• **Task requirements**: Filter the entries for lines with the word "event".

====== Dataset content

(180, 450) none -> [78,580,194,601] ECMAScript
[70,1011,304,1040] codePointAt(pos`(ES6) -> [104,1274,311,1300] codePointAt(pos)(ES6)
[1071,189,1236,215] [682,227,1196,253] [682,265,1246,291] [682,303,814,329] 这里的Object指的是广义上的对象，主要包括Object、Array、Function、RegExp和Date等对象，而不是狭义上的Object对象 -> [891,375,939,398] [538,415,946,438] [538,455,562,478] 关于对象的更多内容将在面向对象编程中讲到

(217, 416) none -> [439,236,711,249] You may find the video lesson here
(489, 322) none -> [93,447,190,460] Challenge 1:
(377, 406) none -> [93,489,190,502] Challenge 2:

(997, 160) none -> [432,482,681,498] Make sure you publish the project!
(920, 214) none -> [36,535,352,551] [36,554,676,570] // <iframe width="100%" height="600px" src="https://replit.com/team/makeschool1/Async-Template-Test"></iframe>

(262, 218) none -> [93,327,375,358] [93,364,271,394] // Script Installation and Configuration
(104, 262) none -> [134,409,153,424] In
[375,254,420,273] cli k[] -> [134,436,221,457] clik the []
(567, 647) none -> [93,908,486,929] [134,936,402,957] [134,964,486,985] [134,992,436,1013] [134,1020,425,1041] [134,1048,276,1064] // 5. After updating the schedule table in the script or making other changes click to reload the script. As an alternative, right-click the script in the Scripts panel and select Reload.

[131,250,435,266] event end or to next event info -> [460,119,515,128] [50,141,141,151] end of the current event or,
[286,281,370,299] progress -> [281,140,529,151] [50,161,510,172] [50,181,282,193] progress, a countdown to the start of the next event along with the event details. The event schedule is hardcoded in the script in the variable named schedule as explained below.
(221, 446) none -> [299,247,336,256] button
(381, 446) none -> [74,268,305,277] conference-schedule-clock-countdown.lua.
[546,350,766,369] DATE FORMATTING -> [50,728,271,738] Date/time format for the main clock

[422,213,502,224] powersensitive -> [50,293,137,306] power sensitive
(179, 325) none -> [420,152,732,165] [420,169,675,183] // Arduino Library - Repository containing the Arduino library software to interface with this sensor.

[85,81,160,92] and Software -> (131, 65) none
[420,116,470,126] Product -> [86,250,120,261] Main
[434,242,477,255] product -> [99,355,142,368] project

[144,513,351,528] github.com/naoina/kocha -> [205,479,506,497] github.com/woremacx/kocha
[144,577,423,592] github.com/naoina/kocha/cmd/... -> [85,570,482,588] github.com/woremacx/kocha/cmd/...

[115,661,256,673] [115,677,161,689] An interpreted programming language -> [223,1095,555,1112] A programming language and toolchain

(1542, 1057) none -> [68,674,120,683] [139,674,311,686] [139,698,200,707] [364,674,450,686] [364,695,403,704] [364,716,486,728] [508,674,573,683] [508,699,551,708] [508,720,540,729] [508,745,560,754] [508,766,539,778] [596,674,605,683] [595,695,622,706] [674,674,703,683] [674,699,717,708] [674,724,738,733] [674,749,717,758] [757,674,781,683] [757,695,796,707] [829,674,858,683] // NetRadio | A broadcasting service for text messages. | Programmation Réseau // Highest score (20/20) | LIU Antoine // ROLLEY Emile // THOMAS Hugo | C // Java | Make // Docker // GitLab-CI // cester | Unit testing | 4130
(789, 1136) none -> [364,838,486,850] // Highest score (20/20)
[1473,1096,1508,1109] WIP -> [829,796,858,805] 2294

============

• **Exercise solution**:
[131,250,435,266] event end or to next event info -> [460,119,515,128] [50,141,141,151] end of the current event or,
[286,281,370,299] progress -> [281,140,529,151] [50,161,510,172] [50,181,282,193] progress, a countdown to the start of the next event along with the event details. The event schedule is hardcoded in the script in the variable named schedule as explained below.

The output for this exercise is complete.